SUNY Buffalo Study Will Lay Foundation for Research on Oral Microbiome and Chronic Diseases of Aging

Published October 16, 2014

Jean Wactawski-Wende, PhD, interim dean and professor of epidemiology and environmental health at the University at Buffalo School of Public Health and Health Professions is the principal investigator on the study, “Oral Microbiome and Periodontitis: A Prospective Study in Postmenopausal Women”.

This study proposes to conduct a 15 year post baseline clinical examination in a defined cohort of older post-menopausal women, who already completed baseline and five-year examinations, to examine prospective associations among subgingival microbiota, personal characteristics, and periodontal disease presence, severity and progression over time.

“To our knowledge, there is no prospective epidemiologic study as large and rich with available data resources that can address the cutting-edge questions we propose here on the oral microbiome and its relationship to periodontitis in postmenopausal women,” stated Wactawski-Wende.

Periodontal disease is one of the most common diseases in older adults. Periodontal disease etiology involves altered host immune responses to subgingival insult by a complex polymicrobial biofilm that is not completely understood. Next Generation Sequencing (NGS) using culture-independent techniques to identify 16S rRNA genes allows for more complete and detailed characterization of the complex composition and diversity of the human oral microbiome. This study will utilize these techniques to further characterize oral bacteria that are associated with periodontal disease prevalence, severity, and progression over time. These studies are ancillary to the Women’s Health Initiative.
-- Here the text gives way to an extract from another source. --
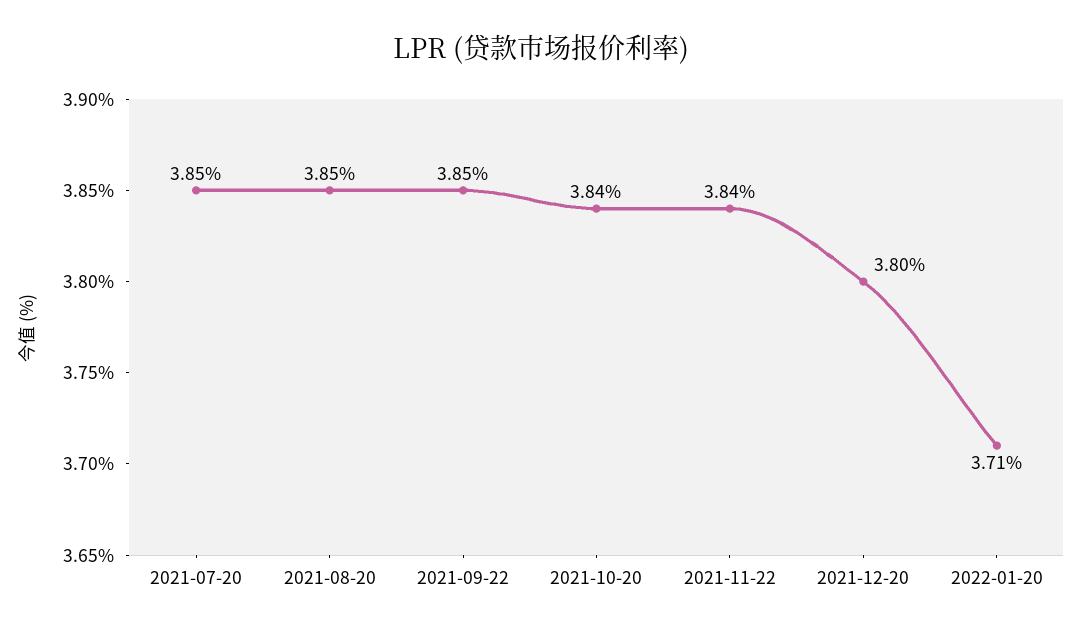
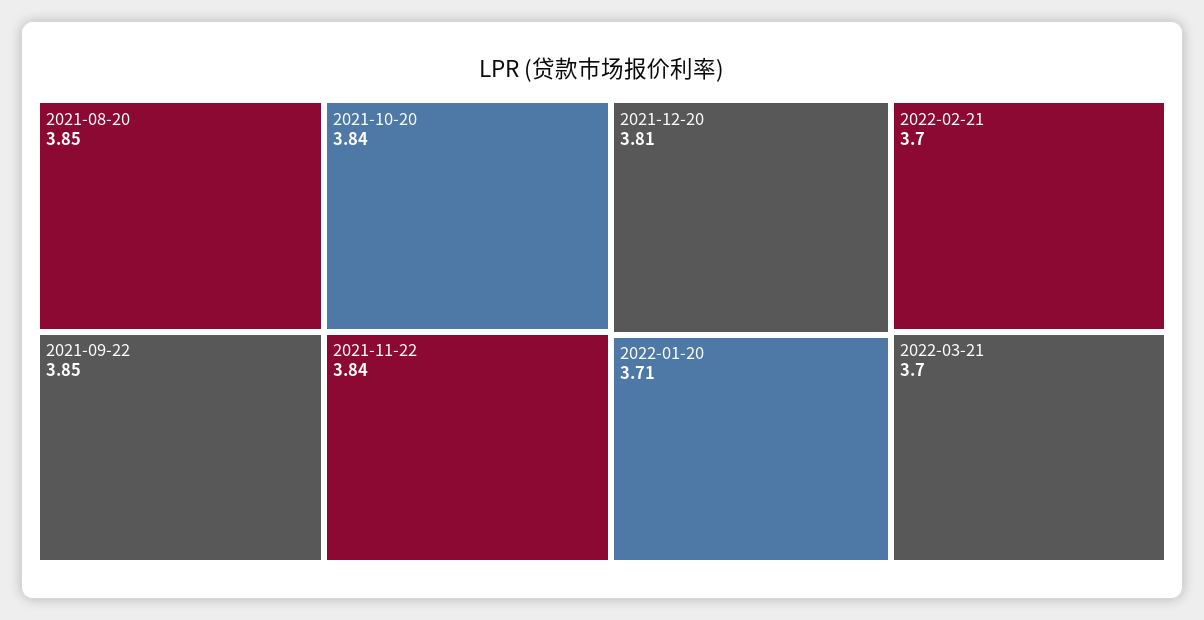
2021-07-20: 3.85 -> none
2021-12-20: 3.8 -> 3.81
2022-02-21: none -> 3.7
2022-03-21: none -> 3.7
The study aims are to determine the composition and diversity of the subgingival microbiome at three times points; determine the extent to which the oral microbiome composition changes over time; identify which oral microbiome compositions are associated with periodontal disease presence, severity, and progression over time; and determine the influence of key personal characteristics on the oral microbiome composition and its relation with periodontal disease status and progression. The study will utilize available data and samples from the 1,000 women seen at year five and these same 1,000 women at baseline, and samples and data to be collected from 600 women at year 15 to achieve these aims. In the future, this information could inform strategies for prevention and treatment of periodontal disease.

The study is sponsored by the NIH, National Institute of Dental and Craniofacial Research for a total of $3,823,211.  The project period ends July 31, 2019.